[Start of Attachment]
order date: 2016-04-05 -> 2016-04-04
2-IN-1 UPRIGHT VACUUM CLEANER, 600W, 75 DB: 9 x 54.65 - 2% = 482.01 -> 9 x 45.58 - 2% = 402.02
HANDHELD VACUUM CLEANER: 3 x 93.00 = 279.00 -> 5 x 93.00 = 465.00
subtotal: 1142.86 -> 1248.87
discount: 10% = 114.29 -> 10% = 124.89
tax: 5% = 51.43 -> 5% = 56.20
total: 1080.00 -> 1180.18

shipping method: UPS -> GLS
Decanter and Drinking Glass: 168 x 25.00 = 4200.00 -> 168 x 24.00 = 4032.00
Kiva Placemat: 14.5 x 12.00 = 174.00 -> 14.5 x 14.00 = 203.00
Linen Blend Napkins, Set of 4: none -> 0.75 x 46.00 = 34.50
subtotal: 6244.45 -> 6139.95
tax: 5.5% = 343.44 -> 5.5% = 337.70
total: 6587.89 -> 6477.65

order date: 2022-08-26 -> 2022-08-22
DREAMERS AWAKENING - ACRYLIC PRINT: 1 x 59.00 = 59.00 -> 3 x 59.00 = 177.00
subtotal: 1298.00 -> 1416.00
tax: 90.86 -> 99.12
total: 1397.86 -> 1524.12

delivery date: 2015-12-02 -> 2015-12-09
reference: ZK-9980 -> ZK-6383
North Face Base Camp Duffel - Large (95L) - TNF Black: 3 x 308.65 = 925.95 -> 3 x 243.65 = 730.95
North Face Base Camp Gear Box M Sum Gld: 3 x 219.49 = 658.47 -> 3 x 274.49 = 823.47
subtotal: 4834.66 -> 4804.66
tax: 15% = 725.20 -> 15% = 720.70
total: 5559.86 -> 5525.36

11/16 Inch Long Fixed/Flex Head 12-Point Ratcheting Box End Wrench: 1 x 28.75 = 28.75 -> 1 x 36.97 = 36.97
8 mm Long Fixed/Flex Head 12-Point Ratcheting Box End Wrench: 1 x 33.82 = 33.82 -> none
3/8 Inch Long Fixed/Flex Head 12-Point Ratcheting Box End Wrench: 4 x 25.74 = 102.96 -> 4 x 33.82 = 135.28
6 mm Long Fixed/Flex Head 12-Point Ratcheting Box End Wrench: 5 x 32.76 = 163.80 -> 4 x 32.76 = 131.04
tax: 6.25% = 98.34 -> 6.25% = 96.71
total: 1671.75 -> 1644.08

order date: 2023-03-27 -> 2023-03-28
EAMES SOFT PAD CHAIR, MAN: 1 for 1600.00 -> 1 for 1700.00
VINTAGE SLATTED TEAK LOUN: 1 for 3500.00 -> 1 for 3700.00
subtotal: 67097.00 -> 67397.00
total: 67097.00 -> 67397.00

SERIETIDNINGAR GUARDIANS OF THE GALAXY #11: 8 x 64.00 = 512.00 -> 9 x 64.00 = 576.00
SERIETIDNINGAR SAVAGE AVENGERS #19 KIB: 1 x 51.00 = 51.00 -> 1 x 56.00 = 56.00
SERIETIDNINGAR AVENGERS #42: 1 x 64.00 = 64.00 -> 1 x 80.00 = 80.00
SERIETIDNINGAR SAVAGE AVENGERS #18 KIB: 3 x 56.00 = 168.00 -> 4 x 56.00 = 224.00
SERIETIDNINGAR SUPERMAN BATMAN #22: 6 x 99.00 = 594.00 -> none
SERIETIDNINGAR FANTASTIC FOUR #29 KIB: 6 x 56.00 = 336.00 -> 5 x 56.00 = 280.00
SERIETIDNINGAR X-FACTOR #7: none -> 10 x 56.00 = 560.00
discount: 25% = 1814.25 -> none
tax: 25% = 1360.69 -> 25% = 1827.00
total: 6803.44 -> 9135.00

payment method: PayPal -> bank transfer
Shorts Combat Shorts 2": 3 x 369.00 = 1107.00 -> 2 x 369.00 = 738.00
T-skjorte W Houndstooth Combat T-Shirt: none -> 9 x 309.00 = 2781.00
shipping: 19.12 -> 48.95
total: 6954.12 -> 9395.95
[End of Attachment]
- [Problem]
All the data needs repeating. Return it exactly.

- [Task solution]
order date: 2016-04-05 -> 2016-04-04
2-IN-1 UPRIGHT VACUUM CLEANER, 600W, 75 DB: 9 x 54.65 - 2% = 482.01 -> 9 x 45.58 - 2% = 402.02
HANDHELD VACUUM CLEANER: 3 x 93.00 = 279.00 -> 5 x 93.00 = 465.00
subtotal: 1142.86 -> 1248.87
discount: 10% = 114.29 -> 10% = 124.89
tax: 5% = 51.43 -> 5% = 56.20
total: 1080.00 -> 1180.18

shipping method: UPS -> GLS
Decanter and Drinking Glass: 168 x 25.00 = 4200.00 -> 168 x 24.00 = 4032.00
Kiva Placemat: 14.5 x 12.00 = 174.00 -> 14.5 x 14.00 = 203.00
Linen Blend Napkins, Set of 4: none -> 0.75 x 46.00 = 34.50
subtotal: 6244.45 -> 6139.95
tax: 5.5% = 343.44 -> 5.5% = 337.70
total: 6587.89 -> 6477.65

order date: 2022-08-26 -> 2022-08-22
DREAMERS AWAKENING - ACRYLIC PRINT: 1 x 59.00 = 59.00 -> 3 x 59.00 = 177.00
subtotal: 1298.00 -> 1416.00
tax: 90.86 -> 99.12
total: 1397.86 -> 1524.12

delivery date: 2015-12-02 -> 2015-12-09
reference: ZK-9980 -> ZK-6383
North Face Base Camp Duffel - Large (95L) - TNF Black: 3 x 308.65 = 925.95 -> 3 x 243.65 = 730.95
North Face Base Camp Gear Box M Sum Gld: 3 x 219.49 = 658.47 -> 3 x 274.49 = 823.47
subtotal: 4834.66 -> 4804.66
tax: 15% = 725.20 -> 15% = 720.70
total: 5559.86 -> 5525.36

11/16 Inch Long Fixed/Flex Head 12-Point Ratcheting Box End Wrench: 1 x 28.75 = 28.75 -> 1 x 36.97 = 36.97
8 mm Long Fixed/Flex Head 12-Point Ratcheting Box End Wrench: 1 x 33.82 = 33.82 -> none
3/8 Inch Long Fixed/Flex Head 12-Point Ratcheting Box End Wrench: 4 x 25.74 = 102.96 -> 4 x 33.82 = 135.28
6 mm Long Fixed/Flex Head 12-Point Ratcheting Box End Wrench: 5 x 32.76 = 163.80 -> 4 x 32.76 = 131.04
tax: 6.25% = 98.34 -> 6.25% = 96.71
total: 1671.75 -> 1644.08

order date: 2023-03-27 -> 2023-03-28
EAMES SOFT PAD CHAIR, MAN: 1 for 1600.00 -> 1 for 1700.00
VINTAGE SLATTED TEAK LOUN: 1 for 3500.00 -> 1 for 3700.00
subtotal: 67097.00 -> 67397.00
total: 67097.00 -> 67397.00

SERIETIDNINGAR GUARDIANS OF THE GALAXY #11: 8 x 64.00 = 512.00 -> 9 x 64.00 = 576.00
SERIETIDNINGAR SAVAGE AVENGERS #19 KIB: 1 x 51.00 = 51.00 -> 1 x 56.00 = 56.00
SERIETIDNINGAR AVENGERS #42: 1 x 64.00 = 64.00 -> 1 x 80.00 = 80.00
SERIETIDNINGAR SAVAGE AVENGERS #18 KIB: 3 x 56.00 = 168.00 -> 4 x 56.00 = 224.00
SERIETIDNINGAR SUPERMAN BATMAN #22: 6 x 99.00 = 594.00 -> none
SERIETIDNINGAR FANTASTIC FOUR #29 KIB: 6 x 56.00 = 336.00 -> 5 x 56.00 = 280.00
SERIETIDNINGAR X-FACTOR #7: none -> 10 x 56.00 = 560.00
discount: 25% = 1814.25 -> none
tax: 25% = 1360.69 -> 25% = 1827.00
total: 6803.44 -> 9135.00

payment method: PayPal -> bank transfer
Shorts Combat Shorts 2": 3 x 369.00 = 1107.00 -> 2 x 369.00 = 738.00
T-skjorte W Houndstooth Combat T-Shirt: none -> 9 x 309.00 = 2781.00
shipping: 19.12 -> 48.95
total: 6954.12 -> 9395.95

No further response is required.